ANCHORAGE, Alaska (Reuters) - Three members of a pro-gun Alaska militia plotted to kidnap or kill two law enforcement officers for every militiaman arrested or killed, in tough talk that included discussion about hanging bodies from lamp posts, a federal prosecutor said on Tuesday.
Schaeffer Cox, a fixture in the Fairbanks political scene who founded the “Alaska Peacekeepers Militia,” is on trial in Anchorage along with fellow members Coleman Barney and Lonnie Vernon on weapons and murder-conspiracy charges linked to the plot, dubbed “2-4-1.”
The men have pleaded not guilty.
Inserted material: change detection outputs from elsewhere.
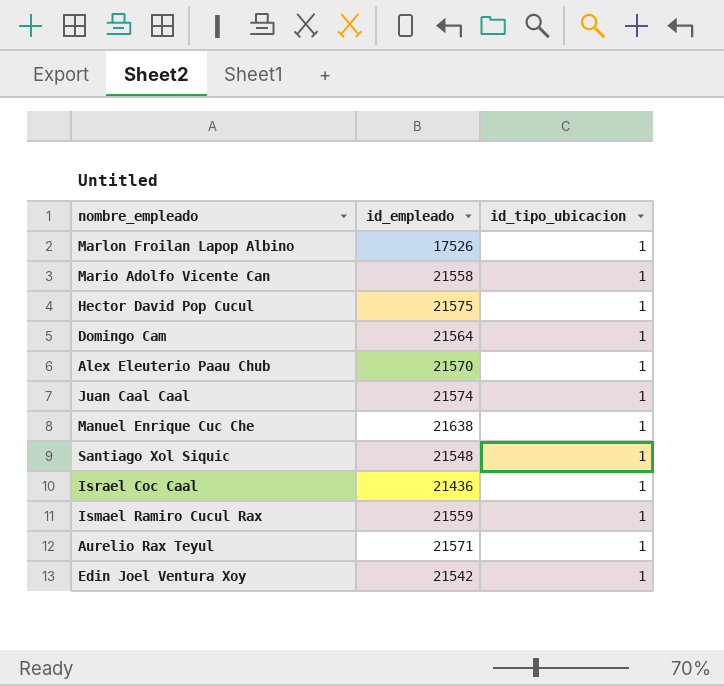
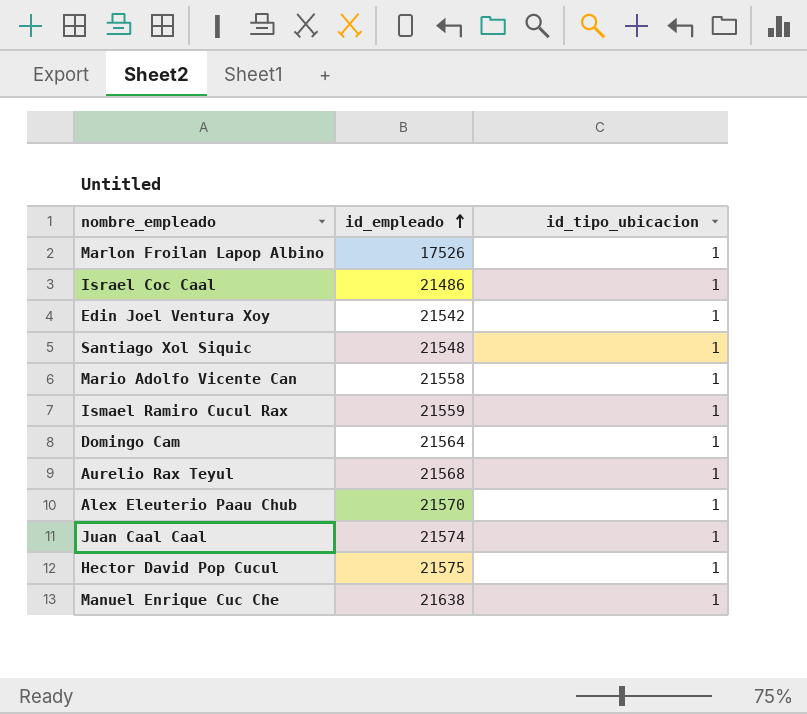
row order: none -> id_empleado ascending
Israel Coc Caal | id_empleado: 21436 -> 21486
Aurelio Rax Teyul | id_empleado: 21571 -> 21568

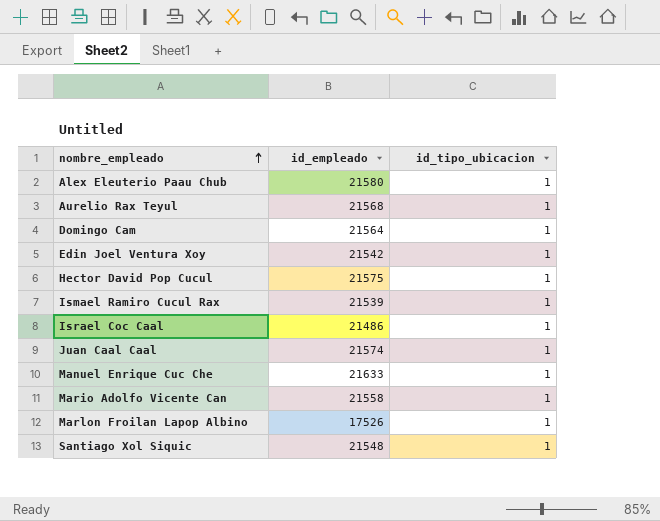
row order: id_empleado ascending -> nombre_empleado ascending
Alex Eleuterio Paau Chub | id_empleado: 21570 -> 21580
Ismael Ramiro Cucul Rax | id_empleado: 21559 -> 21539
Manuel Enrique Cuc Che | id_empleado: 21638 -> 21633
They face terms of up to life in prison if convicted of the most serious charges.
Evidence of the plot and the illegal weapons acquired to carry it out lay in 100 hours of recorded conversations obtained through informants, Assistant U.S. Attorney Yvonne Lamoureux said in opening statements in U.S. District Court in Anchorage.
“You’ll hear Schaeffer Cox say he wasn’t opposed to drastic and shocking things, like mailing a head to someone,” she said of the militia founder who unsuccessfully ran for the state legislature in 2008.
There was also talk of hanging bodies from lamp posts to serve as deterrent to other government officials, she said, adding that the trio became criminals when their talk turned into a detailed plot.
“What you’re not going to hear are the defendants’ own words saying any of this is a bad idea and they shouldn’t go forward,” Lamoureux said of the men, arrested in March 2011.
Authorities said at the time of their arrests that the men had collected an arsenal of illegal weapons including grenades and machine guns and were hatching a plan to kill Alaska state troopers and federal law enforcement agents.
Defense attorneys, in their opening statements, described their clients as nonviolent activists whose colorful talk has been misinterpreted. Any violent plots were instigated by government informants, not the defendants, defense attorneys said in their opening arguments.
“The testimony in this case will show an incredible over-reach by the government,” said Nelson Traverso, Cox’s attorney.
Before his arrest, Cox, 28, was an up-and-coming young Fairbanks Republican, an eloquent spokesman for conservative ideals and an idealistic outdoorsman and mountain climber, Traverso said.
Cox’s militia focused on gun rights and opposition to what members considered to be intrusive government regulation. Traverso said the militia was “not a revolutionary, armed front but an organization that tries to get government to listen.”
Law enforcement officials have described the militia as a loosely organized group with a small number of members, although Cox at one point claimed to have 3,500 followers in Alaska.
Barney’s attorney, Timothy Dooley, conceded there was some planning to kill federal agents but said that was a defensive contingency for fear of a repeat of the 1992 Ruby Ridge case, in which federal agents raiding the home of a white supremacist in northern Idaho killed two of the suspect’s family members.
”You will hear that not all killings are murder, not all killings are wrong,“ Dooley told the jury. The Alaska militia members did not have the mental framework to carry out murder, but to defend.”
Vernon’s attorney, a federal public defender, portrayed her client as an unsophisticated “loudmouth” and “blowhard” who fell in with the wrong crowd.
“I would submit that Lonnie Vernon is here because he has very poor taste in the people he associates with,” M.J. Haden said of the third defendant. The trial is expected to last until at least mid-summer.
Vernon and his wife, Karen, are due to go on trial in September on charges of conspiring to murder U.S. District Court Judge Ralph Beistline, who presided over a federal tax case that the Vernons lost.